Despite its size and maturity, there is a growing “drug discovery problem” in the industry. While the spending on drug discovery Research and Development (R&D) is increasing, the regulatory approval of new therapeutics has been experiencing a decline. The mounting challenges of the drug discovery can be summarized as follows in the three major categories:
- Time and cost
- Failure rate
- Saturated chemical IP space
Enter Data Science and AI
There is a growing trend across multiple industries on finding ways to harness the power of data. Leveraging data with Data Science and Artificial Intelligence (AI) are at the forefront of driving business transformation.

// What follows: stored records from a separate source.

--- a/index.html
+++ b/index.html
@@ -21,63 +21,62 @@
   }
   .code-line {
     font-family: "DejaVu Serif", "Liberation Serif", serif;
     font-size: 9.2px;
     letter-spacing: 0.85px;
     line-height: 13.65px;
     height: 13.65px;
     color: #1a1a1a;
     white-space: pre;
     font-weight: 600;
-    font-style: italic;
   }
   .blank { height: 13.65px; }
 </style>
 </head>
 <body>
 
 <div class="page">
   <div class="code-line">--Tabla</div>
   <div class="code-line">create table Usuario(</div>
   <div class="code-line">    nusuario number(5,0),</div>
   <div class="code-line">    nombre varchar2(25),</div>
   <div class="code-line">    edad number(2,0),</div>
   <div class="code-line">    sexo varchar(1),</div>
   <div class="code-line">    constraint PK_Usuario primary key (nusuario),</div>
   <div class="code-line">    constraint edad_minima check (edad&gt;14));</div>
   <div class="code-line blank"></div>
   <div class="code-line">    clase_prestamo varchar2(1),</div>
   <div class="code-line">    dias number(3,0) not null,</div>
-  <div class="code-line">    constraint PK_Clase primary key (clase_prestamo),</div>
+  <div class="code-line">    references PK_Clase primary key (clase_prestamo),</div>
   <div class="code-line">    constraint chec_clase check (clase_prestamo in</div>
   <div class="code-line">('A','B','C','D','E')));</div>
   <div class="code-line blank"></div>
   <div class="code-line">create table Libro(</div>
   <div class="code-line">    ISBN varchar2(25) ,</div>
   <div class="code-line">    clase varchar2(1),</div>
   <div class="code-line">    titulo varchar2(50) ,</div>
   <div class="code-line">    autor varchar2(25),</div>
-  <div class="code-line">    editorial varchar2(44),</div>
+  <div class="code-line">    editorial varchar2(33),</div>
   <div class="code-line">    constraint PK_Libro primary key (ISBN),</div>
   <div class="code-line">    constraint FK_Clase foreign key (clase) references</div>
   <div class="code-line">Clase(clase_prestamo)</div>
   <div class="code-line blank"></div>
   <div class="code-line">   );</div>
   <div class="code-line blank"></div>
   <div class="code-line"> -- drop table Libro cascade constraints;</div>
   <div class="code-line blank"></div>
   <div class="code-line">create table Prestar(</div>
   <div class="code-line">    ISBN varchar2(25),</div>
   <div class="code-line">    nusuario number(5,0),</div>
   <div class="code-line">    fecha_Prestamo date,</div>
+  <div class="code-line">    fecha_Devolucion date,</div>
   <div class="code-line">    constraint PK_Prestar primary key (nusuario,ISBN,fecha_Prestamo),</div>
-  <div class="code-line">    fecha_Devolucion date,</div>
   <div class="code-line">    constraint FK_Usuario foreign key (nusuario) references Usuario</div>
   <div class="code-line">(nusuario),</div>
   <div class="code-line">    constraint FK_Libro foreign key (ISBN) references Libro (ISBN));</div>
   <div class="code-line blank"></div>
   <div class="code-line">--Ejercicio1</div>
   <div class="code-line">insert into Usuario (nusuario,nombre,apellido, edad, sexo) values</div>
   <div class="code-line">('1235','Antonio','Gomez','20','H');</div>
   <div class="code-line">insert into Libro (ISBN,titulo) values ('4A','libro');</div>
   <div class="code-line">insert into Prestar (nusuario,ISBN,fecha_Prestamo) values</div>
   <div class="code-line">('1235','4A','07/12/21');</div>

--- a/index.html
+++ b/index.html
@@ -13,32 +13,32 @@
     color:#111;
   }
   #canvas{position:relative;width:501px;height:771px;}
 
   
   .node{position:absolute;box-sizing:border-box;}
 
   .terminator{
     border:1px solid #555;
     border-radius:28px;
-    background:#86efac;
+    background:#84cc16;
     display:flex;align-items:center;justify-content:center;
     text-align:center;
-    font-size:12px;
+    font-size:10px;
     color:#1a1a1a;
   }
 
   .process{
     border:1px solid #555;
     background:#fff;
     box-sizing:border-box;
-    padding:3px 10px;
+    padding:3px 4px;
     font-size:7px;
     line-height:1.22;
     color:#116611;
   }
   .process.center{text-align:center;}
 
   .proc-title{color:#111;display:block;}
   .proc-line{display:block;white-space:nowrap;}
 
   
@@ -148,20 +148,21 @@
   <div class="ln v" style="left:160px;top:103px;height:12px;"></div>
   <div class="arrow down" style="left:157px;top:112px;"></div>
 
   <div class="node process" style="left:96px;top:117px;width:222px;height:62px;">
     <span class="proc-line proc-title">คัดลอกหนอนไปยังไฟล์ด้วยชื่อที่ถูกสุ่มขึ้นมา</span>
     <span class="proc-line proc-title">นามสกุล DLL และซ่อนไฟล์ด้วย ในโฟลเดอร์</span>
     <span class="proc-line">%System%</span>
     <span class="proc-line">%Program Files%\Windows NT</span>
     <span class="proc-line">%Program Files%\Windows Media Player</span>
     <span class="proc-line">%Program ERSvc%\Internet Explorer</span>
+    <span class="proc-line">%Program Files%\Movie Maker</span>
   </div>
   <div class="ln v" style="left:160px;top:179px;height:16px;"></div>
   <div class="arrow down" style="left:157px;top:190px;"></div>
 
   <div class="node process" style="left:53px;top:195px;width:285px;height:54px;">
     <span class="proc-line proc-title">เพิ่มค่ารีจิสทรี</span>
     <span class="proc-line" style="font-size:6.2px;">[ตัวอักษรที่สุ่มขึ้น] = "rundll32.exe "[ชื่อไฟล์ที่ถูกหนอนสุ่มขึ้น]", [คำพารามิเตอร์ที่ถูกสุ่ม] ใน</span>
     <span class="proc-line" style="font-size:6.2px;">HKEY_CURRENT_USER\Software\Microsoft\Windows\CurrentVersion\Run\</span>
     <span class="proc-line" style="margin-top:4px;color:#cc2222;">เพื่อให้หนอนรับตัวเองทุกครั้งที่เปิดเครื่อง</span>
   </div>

When it comes to drug discovery and development, employing these technologies has become an existential challenge for the pharmaceutical industry. A 2017 McKinsey & Company article positioned the application of breakthrough digital technologies in R&D as “the $100 billion opportunity”.
So how can these technologies help the pharmaceutical companies reduce the staggering expense and amount of time it takes to develop new therapeutics, getting there sooner, with less compounds needing to be tested and proved? AI & Machine Learning (ML) are deployed to explore potential drug candidates faster, able to meet a particular target product profile.